### INSTRUCTIONS TO FOLLOW
Below are the entries; return every line among them that holds the word "Network".

### INPUT RECORDS

········

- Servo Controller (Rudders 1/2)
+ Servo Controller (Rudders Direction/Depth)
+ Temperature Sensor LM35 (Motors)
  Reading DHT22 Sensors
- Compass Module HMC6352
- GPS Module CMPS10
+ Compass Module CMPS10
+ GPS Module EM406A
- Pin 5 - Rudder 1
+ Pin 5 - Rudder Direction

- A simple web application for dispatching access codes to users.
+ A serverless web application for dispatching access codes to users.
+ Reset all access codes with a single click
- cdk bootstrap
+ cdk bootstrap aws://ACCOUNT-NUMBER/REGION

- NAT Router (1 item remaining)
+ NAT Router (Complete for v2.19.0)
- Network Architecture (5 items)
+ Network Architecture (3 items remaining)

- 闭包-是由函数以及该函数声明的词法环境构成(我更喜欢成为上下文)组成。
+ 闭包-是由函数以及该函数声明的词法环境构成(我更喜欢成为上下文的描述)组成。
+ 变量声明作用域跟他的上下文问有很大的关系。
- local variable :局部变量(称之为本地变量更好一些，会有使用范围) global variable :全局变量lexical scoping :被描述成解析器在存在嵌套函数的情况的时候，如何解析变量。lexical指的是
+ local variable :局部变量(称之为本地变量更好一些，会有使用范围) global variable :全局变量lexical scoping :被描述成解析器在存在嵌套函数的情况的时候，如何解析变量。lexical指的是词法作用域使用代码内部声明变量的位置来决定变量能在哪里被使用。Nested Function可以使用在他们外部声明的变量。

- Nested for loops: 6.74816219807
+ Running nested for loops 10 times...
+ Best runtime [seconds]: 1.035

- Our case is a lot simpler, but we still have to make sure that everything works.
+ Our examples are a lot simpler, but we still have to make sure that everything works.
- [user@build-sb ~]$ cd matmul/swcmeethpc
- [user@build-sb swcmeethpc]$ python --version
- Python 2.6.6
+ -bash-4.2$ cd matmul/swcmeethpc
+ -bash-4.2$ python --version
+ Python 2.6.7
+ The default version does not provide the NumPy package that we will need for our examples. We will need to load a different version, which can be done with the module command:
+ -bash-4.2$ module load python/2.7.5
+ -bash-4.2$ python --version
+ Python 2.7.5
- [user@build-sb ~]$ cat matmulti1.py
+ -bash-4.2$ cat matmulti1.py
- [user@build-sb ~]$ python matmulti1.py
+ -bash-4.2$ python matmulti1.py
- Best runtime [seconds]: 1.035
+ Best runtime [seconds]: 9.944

········

### WRITTEN REPLY
- Network Architecture (5 items)
+ Network Architecture (3 items remaining)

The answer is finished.